Dataset records —
========

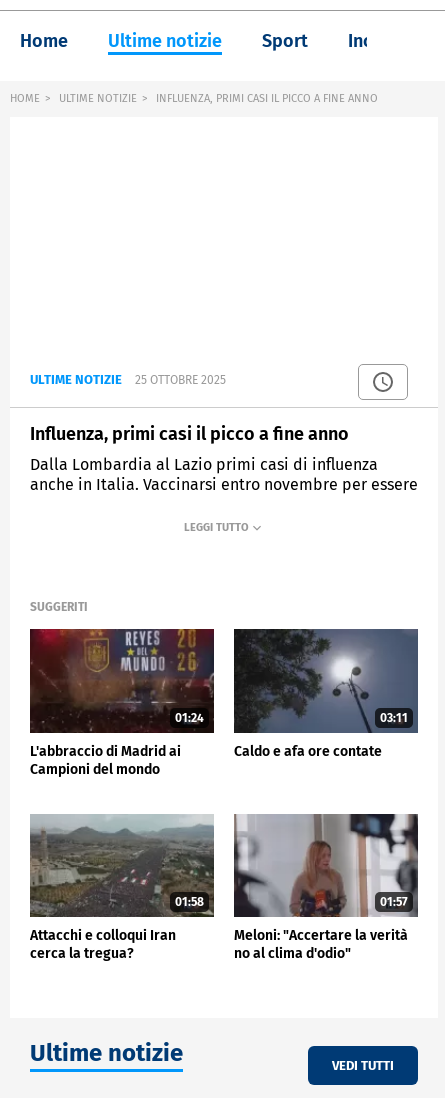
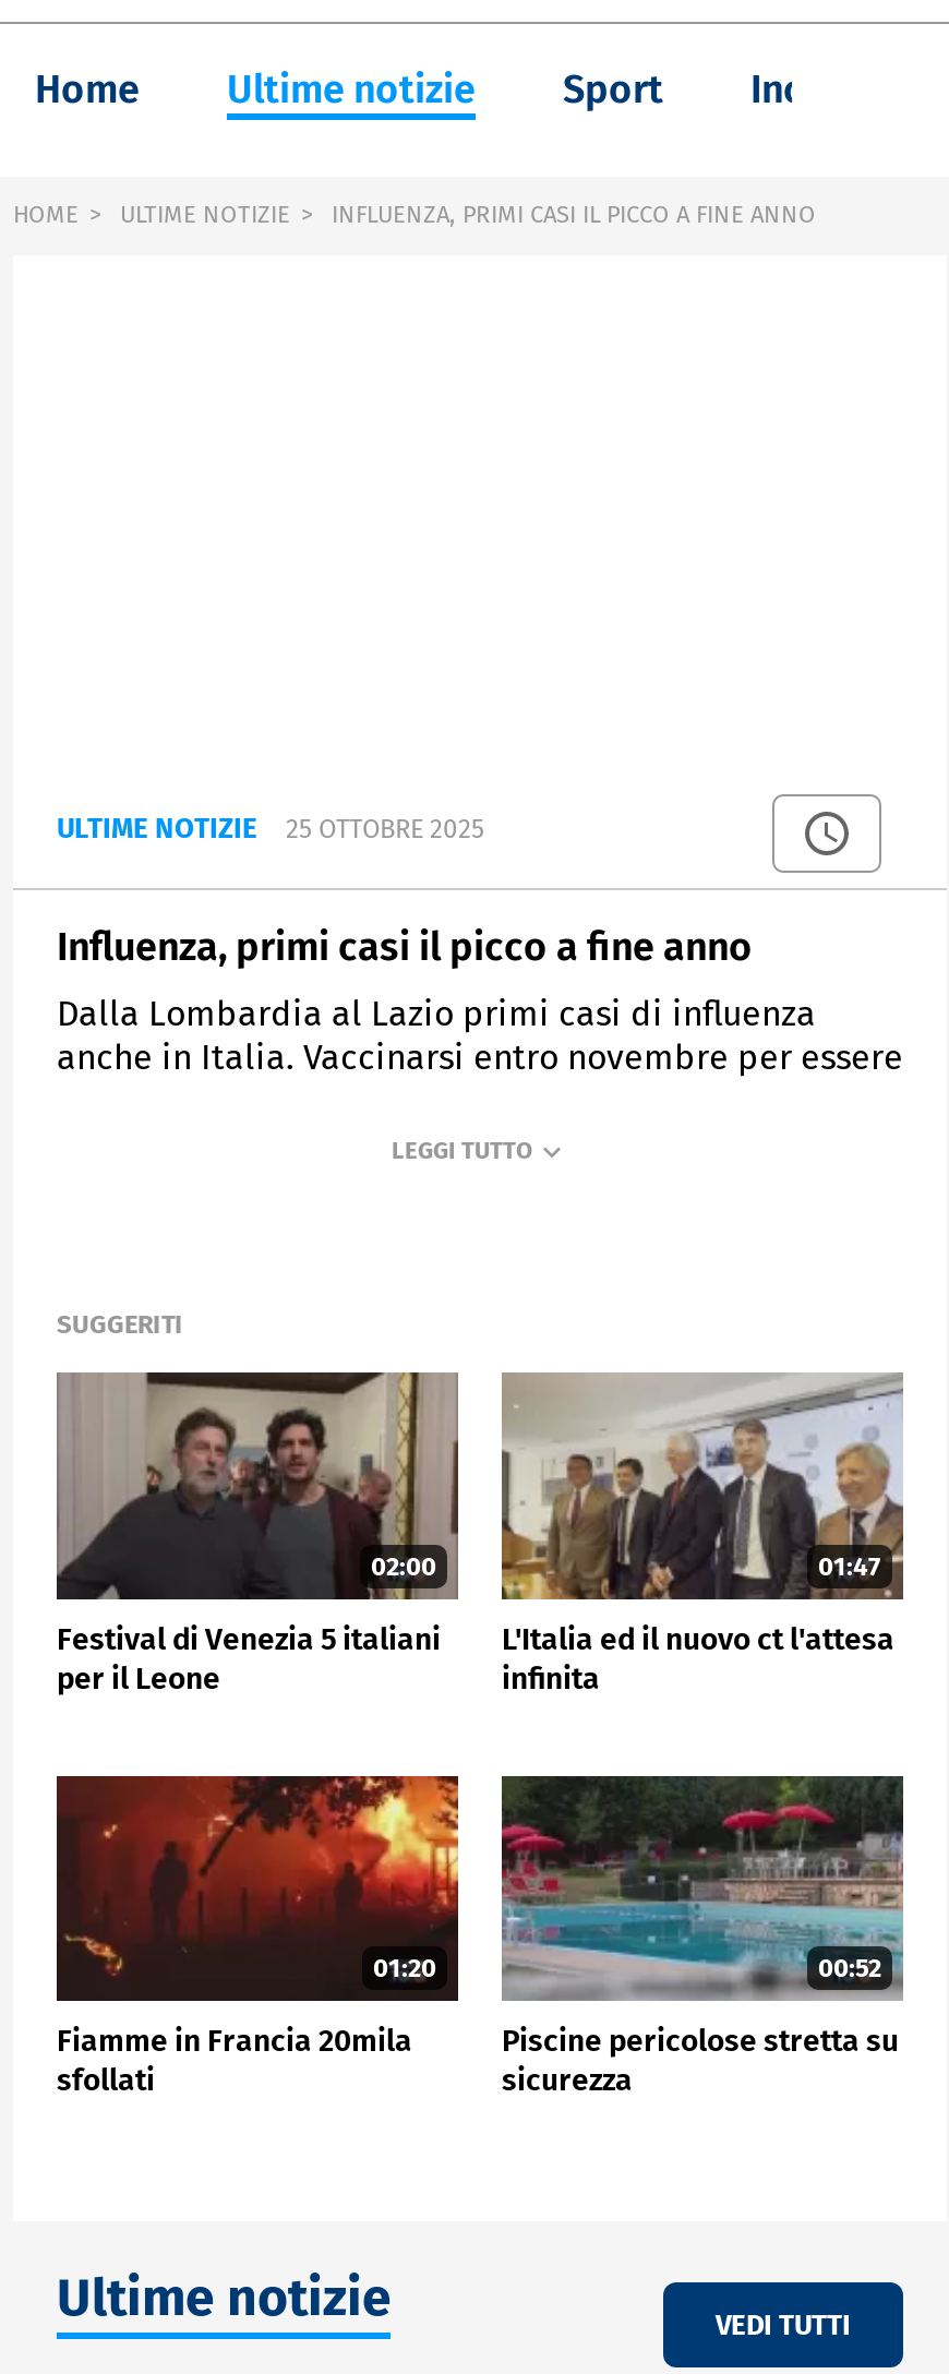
[30,628,214,734] [image] | 01:24 -> [57,1372,460,1602] [image] | 02:00
[233,629,418,734] [image] | 03:11 -> [500,1375,903,1602] [image] | 01:47
[30,743,181,778] L'abbraccio di Madrid ai | Campioni del mondo -> [57,1621,441,1697] Festival di Venezia 5 italiani | per il Leone
[234,743,382,760] Caldo e afa ore contate -> [502,1621,894,1697] L'Italia ed il nuovo ct l'attesa | infinita
[29,814,215,917] [image] | 01:58 -> [55,1774,460,1999] [image] | 01:20
[233,814,419,917] [image] | 01:57 -> [500,1774,905,2001] [image] | 00:52
[30,927,176,962] Attacchi e colloqui Iran | cerca la tregua? -> [57,2023,412,2100] Fiamme in Francia 20mila | sfollati
[234,927,408,962] Meloni: "Accertare la verità | no al clima d'odio" -> [502,2023,899,2100] Piscine pericolose stretta su | sicurezza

========

Work instructions —
Give the number of lines that hold the word "image" in these records, with nothing added.

Solution to the exercise —
4